Rejecting Privy Council should be the people's choice, says British DPP

Published: Wednesday | September 30, 2009



British Director of Public Prosecutions (DPP) Keir Starmer chats with Jamaica's DPP, Paula Llewellyn, during a reception held in his honour at the British High Commission in New Kingston on Monday evening. - Colin Hamilton/Freelance Photographer

THE DECISION to retain or reject the United Kingdom (UK) Privy Council as Jamaica's final court of appeal rests with the people, according to the UK's director of public prosecutions, Keir Starmer.

"This is entirely a matter for the people of Jamaica. If the people of Jamaica wish to retain the Privy Council, then I am sure the court will provide them with the excellent service it has done up to now," Starmer told The Gleaner this week during a visit to the island.

Controversial issue

He is the latest British legal luminary to comment on the controversial issue of whether Jamaica should replace the UK body, which predated Inde-pendence, with a local court. The issue was flung back into the spotlight by recent remarks from Lord Phillips, the incoming president of the newly formed UK Supreme Court.

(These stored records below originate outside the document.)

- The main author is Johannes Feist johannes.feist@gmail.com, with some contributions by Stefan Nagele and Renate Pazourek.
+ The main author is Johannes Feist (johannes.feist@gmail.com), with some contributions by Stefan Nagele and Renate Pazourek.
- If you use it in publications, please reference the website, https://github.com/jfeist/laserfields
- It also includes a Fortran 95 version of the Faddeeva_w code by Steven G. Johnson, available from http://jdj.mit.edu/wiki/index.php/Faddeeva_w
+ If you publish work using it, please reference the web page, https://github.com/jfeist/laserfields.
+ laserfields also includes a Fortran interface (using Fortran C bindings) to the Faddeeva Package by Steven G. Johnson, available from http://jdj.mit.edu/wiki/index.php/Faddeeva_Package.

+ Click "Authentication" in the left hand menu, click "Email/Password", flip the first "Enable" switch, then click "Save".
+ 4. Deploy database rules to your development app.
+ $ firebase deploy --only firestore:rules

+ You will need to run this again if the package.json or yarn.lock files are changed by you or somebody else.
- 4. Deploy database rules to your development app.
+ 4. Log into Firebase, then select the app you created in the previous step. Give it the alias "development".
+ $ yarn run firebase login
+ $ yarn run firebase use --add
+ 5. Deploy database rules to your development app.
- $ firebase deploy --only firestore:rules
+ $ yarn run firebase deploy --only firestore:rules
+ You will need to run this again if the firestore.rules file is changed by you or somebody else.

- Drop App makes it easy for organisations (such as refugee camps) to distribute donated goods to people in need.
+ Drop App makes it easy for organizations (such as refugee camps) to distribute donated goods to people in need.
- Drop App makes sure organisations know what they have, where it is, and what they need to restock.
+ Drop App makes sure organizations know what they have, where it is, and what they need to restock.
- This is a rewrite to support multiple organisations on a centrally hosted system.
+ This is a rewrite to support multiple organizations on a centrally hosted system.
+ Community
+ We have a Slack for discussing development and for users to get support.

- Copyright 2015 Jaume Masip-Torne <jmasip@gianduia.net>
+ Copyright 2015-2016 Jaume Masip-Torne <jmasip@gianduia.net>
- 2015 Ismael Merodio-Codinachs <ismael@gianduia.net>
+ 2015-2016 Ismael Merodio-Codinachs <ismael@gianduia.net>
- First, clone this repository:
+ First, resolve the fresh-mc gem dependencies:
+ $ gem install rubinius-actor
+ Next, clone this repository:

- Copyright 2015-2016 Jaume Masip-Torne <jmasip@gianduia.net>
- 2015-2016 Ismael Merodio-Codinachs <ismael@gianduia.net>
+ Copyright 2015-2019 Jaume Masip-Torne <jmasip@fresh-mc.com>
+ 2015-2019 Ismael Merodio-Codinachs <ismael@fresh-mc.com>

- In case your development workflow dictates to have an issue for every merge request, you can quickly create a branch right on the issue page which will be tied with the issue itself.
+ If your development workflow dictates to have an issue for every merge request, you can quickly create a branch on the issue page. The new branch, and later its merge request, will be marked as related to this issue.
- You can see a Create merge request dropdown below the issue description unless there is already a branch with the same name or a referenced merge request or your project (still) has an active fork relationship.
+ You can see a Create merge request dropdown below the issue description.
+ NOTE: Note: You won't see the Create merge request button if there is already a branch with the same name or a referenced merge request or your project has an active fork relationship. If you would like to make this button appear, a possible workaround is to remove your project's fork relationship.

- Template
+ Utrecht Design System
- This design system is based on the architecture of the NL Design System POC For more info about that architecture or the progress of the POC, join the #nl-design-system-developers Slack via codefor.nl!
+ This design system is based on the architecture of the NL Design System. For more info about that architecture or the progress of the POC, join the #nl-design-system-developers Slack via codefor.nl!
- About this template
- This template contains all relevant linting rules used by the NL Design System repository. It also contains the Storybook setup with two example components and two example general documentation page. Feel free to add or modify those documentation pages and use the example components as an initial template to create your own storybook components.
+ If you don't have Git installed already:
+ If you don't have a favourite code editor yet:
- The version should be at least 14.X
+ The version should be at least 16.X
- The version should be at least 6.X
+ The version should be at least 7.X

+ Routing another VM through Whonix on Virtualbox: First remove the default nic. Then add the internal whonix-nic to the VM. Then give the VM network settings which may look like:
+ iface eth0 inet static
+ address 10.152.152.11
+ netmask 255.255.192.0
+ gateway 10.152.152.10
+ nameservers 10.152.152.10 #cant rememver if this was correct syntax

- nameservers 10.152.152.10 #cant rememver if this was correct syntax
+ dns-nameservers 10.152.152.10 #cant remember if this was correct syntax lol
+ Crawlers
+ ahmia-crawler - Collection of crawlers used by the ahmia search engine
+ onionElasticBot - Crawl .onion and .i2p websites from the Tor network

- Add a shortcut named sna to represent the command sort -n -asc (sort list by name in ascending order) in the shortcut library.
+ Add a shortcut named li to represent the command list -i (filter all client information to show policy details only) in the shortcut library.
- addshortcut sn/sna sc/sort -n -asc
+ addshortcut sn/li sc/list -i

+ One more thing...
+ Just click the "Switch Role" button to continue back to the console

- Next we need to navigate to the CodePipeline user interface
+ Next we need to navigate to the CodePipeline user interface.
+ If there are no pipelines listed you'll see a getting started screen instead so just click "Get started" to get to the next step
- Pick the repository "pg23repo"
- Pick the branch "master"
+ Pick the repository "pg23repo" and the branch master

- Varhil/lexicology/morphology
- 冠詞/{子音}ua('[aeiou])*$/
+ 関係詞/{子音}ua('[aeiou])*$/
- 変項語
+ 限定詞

Phillips told the British media that the caseload of appeals from the Commonwealth, particularly the Caribbean, was burdensome on the British justice system, and urged the countries of the region to set up their own final appellate court.

Shameful

His comments touched a raw nerve in the Opposition People's National Party, which had advocated the replacement of the Privy Council with the Caribbean Court of Justice when it had formed the government. Last week, Opposition Spokesman on Justice, Senator A.J. Nicholson, said it was shameful that Jamaica had found itself at the butt of such criticisms coming out of the UK.

There has been a stalemate between the Government and the Opposition about the consti-tutional requirement to hold a referendum to withdraw from the Privy Council.

According to Starmer, the UK is prepared to accept the outcome of such a referendum.

"If, on the other hand, the people of Jamaica feel some other option is now appropriate, then that's a decision that I would certainly respect, and Lord Phillips as well," Starmer said.